* _EXERCISE INPUTS_:
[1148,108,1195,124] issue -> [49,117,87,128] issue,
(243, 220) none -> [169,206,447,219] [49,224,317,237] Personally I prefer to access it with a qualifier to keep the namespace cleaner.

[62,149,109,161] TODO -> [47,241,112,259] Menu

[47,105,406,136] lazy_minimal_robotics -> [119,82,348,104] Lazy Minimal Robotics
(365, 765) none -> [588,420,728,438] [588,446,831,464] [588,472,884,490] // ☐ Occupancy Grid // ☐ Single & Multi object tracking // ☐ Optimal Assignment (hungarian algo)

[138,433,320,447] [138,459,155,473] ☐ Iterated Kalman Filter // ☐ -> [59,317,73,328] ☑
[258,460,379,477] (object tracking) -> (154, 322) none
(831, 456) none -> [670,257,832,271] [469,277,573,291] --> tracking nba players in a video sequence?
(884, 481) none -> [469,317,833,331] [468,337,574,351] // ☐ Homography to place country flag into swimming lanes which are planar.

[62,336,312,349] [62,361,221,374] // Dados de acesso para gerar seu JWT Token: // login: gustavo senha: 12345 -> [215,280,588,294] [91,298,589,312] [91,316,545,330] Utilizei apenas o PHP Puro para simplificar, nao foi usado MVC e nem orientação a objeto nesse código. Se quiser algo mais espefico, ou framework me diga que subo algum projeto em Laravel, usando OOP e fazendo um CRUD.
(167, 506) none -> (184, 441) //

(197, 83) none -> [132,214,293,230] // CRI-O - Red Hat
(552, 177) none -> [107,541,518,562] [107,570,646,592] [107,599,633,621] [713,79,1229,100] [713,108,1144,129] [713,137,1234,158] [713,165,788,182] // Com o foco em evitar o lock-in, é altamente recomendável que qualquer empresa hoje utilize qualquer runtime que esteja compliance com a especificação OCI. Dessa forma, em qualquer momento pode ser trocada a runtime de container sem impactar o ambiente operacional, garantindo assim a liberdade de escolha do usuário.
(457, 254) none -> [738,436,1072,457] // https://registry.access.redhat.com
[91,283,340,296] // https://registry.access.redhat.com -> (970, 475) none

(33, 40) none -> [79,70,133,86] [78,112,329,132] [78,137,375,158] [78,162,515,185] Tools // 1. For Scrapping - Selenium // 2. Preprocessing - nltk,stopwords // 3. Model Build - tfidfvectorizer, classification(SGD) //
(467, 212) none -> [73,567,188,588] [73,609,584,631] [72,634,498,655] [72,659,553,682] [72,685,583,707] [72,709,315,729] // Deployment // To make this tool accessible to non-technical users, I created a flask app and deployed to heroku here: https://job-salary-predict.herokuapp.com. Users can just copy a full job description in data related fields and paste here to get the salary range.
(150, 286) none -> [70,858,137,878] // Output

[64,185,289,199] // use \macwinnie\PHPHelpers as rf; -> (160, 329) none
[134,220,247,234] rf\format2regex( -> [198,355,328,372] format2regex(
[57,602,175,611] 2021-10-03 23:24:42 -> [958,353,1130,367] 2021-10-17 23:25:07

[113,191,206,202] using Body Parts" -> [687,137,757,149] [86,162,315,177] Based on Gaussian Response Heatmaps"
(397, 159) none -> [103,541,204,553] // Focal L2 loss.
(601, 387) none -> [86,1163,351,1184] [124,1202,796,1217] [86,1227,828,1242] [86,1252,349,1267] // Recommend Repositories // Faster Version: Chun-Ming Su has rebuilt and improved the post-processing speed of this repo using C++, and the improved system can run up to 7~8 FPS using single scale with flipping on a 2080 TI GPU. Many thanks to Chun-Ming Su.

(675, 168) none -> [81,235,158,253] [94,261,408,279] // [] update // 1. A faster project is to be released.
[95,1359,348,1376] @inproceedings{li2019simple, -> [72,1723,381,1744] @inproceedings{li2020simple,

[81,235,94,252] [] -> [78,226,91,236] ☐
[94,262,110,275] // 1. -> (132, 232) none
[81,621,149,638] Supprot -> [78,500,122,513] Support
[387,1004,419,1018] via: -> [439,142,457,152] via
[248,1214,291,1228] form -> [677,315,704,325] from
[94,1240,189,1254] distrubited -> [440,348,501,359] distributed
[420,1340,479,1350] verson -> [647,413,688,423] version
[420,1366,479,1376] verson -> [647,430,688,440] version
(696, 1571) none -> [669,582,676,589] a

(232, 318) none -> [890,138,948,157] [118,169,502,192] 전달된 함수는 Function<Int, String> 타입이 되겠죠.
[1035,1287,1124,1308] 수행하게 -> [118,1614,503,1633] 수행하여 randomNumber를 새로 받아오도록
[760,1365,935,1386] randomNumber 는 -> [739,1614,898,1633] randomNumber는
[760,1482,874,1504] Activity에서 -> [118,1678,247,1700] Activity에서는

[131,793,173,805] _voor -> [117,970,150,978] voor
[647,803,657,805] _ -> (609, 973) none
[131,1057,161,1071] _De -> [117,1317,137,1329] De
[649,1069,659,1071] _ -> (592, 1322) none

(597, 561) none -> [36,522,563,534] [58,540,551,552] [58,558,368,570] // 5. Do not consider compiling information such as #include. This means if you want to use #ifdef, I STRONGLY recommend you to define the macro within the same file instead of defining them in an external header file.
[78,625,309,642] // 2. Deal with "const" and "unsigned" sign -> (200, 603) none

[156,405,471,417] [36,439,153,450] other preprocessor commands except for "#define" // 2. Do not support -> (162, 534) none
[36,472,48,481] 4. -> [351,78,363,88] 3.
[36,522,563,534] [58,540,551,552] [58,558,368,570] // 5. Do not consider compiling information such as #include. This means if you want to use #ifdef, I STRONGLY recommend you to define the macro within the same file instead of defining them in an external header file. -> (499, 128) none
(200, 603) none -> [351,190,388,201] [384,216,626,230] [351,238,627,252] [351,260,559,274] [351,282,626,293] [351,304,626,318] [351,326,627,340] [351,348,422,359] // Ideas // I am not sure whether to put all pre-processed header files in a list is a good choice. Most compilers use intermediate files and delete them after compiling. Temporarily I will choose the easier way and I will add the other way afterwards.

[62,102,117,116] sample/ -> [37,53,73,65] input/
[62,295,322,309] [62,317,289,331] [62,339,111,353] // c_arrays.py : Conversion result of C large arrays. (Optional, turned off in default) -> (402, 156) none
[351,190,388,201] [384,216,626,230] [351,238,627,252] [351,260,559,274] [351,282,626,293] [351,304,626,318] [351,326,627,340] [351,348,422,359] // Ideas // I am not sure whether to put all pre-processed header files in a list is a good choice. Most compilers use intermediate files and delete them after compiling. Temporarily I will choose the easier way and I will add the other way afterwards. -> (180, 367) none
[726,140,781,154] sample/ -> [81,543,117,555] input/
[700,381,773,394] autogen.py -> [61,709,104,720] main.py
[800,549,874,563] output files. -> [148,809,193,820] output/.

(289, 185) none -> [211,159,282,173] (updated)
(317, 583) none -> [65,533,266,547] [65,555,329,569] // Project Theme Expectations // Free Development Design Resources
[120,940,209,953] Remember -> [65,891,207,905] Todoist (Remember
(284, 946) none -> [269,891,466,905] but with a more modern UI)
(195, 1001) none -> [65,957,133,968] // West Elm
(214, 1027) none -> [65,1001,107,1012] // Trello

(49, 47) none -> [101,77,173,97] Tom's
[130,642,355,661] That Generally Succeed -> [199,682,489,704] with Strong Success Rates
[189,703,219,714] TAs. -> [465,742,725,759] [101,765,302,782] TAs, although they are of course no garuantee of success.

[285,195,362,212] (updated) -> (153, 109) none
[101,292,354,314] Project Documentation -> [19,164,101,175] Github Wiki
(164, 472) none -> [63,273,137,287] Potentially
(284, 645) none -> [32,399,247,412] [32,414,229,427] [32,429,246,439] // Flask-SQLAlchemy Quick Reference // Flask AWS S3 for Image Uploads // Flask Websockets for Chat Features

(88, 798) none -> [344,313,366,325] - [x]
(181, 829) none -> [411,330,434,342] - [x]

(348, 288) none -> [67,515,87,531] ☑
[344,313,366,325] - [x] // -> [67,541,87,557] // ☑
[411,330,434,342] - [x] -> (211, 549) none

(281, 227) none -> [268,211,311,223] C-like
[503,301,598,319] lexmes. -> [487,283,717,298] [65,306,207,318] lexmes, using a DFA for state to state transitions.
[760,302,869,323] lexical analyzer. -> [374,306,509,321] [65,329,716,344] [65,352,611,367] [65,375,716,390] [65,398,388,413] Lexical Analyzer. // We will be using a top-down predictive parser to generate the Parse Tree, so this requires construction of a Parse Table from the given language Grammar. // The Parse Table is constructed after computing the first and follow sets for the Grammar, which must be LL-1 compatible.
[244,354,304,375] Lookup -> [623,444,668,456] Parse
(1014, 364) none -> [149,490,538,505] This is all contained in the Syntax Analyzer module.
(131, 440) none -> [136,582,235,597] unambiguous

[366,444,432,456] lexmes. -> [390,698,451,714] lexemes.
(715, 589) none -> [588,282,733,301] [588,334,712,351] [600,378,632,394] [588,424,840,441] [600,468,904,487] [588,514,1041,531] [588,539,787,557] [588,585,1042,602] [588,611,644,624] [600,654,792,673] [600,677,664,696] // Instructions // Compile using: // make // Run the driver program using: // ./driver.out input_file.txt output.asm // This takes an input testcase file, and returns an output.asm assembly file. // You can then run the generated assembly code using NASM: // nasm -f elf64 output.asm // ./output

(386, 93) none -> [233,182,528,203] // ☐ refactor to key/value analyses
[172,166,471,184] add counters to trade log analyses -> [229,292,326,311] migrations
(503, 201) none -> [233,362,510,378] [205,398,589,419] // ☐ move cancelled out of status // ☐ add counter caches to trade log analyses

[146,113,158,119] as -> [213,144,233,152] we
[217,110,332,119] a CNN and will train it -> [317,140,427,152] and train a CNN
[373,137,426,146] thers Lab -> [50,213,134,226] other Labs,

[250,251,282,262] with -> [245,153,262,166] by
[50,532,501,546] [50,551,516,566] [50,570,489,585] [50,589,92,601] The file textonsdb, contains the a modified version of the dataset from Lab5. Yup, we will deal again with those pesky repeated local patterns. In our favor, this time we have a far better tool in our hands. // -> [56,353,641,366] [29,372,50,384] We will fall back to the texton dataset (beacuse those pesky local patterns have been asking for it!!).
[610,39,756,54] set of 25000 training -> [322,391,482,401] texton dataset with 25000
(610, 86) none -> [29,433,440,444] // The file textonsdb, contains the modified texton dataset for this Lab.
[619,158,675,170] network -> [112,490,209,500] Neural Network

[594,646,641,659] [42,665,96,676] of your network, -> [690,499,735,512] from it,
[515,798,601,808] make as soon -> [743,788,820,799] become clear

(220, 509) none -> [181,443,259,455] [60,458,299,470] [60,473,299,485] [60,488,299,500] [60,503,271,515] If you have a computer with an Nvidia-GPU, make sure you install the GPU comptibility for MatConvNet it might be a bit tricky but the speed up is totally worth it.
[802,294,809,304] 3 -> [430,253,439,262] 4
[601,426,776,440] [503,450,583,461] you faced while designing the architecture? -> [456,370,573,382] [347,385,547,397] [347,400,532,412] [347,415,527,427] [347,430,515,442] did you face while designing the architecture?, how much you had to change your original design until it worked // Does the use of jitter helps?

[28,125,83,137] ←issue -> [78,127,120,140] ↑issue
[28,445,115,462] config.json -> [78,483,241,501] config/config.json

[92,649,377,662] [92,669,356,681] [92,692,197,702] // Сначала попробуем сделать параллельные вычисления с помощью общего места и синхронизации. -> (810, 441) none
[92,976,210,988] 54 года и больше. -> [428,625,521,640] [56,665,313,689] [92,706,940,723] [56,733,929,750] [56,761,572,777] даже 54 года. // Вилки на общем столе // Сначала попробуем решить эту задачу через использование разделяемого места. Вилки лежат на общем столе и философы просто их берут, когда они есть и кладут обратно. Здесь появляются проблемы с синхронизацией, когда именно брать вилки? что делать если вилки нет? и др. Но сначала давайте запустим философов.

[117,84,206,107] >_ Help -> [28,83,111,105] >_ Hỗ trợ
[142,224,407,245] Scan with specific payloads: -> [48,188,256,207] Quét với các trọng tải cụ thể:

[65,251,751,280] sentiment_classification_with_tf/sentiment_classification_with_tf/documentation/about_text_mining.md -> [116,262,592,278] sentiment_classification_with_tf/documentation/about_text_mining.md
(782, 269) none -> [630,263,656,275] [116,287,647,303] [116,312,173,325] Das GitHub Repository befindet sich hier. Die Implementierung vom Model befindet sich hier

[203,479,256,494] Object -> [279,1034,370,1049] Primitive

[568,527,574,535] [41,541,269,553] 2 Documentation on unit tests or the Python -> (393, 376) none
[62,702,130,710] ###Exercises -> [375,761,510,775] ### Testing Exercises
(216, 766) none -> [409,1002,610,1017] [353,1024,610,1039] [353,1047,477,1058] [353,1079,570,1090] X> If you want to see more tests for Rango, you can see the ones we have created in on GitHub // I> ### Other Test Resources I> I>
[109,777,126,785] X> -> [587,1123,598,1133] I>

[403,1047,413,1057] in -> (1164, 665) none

* _WHAT IS NEEDED_: Every line from the top of the material through the line containing "(884, 481) none" must be transcribed exactly, and no other line may appear.

* _ANSWER_:
[1148,108,1195,124] issue -> [49,117,87,128] issue,
(243, 220) none -> [169,206,447,219] [49,224,317,237] Personally I prefer to access it with a qualifier to keep the namespace cleaner.

[62,149,109,161] TODO -> [47,241,112,259] Menu

[47,105,406,136] lazy_minimal_robotics -> [119,82,348,104] Lazy Minimal Robotics
(365, 765) none -> [588,420,728,438] [588,446,831,464] [588,472,884,490] // ☐ Occupancy Grid // ☐ Single & Multi object tracking // ☐ Optimal Assignment (hungarian algo)

[138,433,320,447] [138,459,155,473] ☐ Iterated Kalman Filter // ☐ -> [59,317,73,328] ☑
[258,460,379,477] (object tracking) -> (154, 322) none
(831, 456) none -> [670,257,832,271] [469,277,573,291] --> tracking nba players in a video sequence?
(884, 481) none -> [469,317,833,331] [468,337,574,351] // ☐ Homography to place country flag into swimming lanes which are planar.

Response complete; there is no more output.